Would you reproduce exactly, and only, the lines starting at the one with "font-size: 12px ->" and ending at the last line of the data, with both included? Leave the pictures out.

(Records for the exercise Opens)

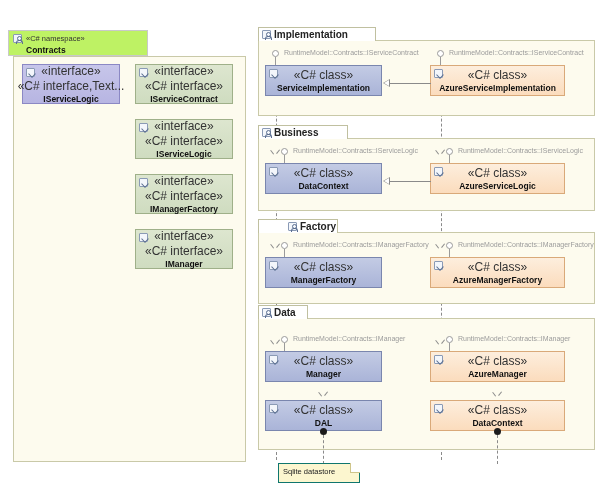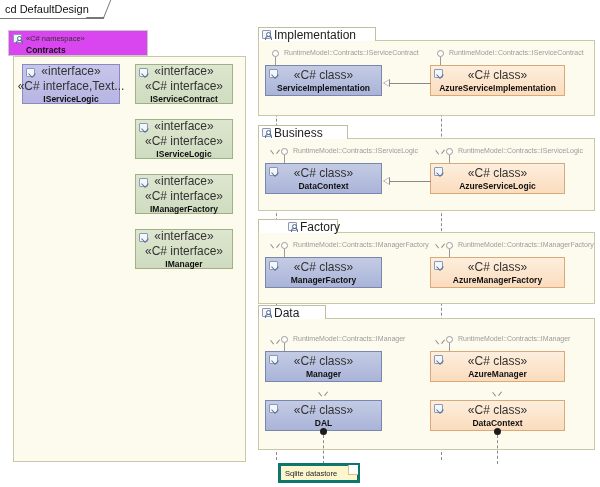"cd DefaultDesign" div.title-tab { html: <div> <div></div> <div>cd DefaultDesign</div> </div> -> none }
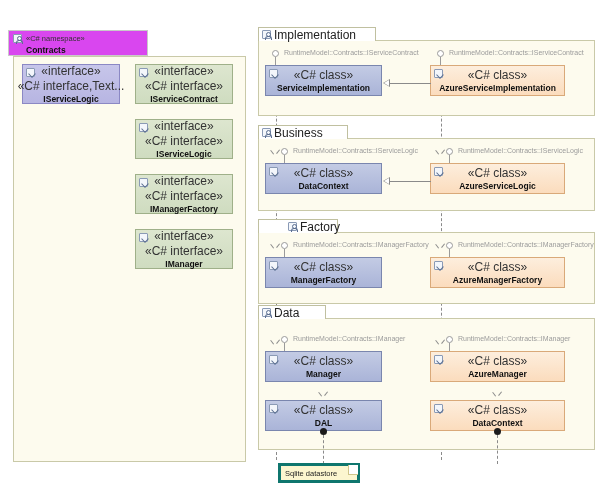"«C# namespace»" .nsbox { background: #d946ef -> #bef264 }
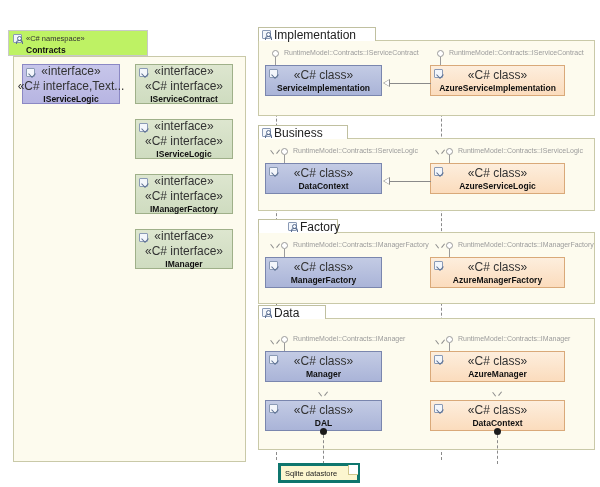"Implementation" .pkg-tab .lbl { font-size: 12px -> 10px; font-weight: normal -> bold }
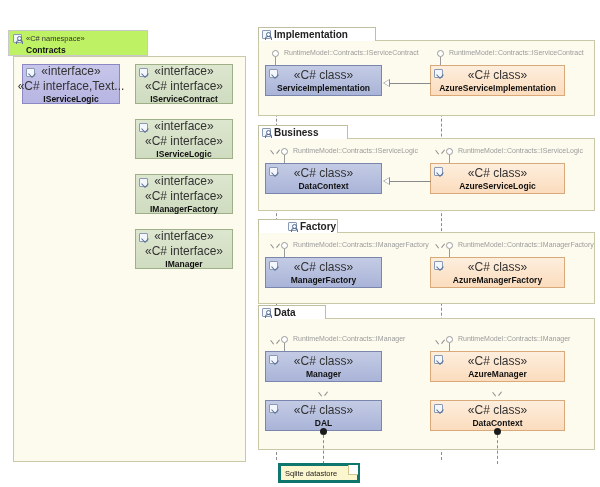"Data" div.pkg-tab { width: 68px -> 50px }
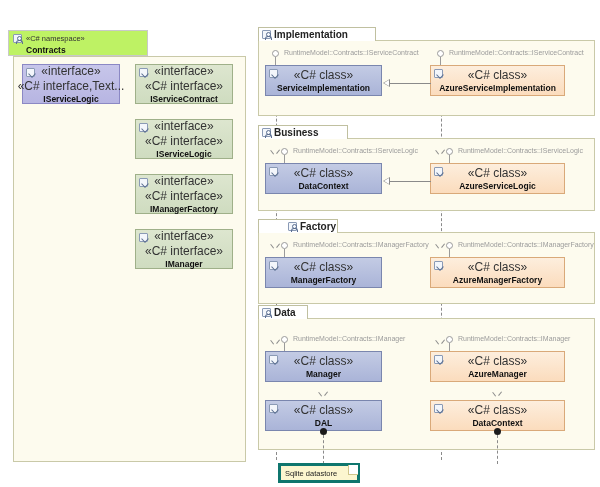"Sqlite datastore" .note { border: 3px solid #0f766e -> 1px solid #0f766e }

(Records for the exercise Closes)

- _Answer space_:
"Implementation" .pkg-tab .lbl { font-size: 12px -> 10px; font-weight: normal -> bold }
"Data" div.pkg-tab { width: 68px -> 50px }
"Sqlite datastore" .note { border: 3px solid #0f766e -> 1px solid #0f766e }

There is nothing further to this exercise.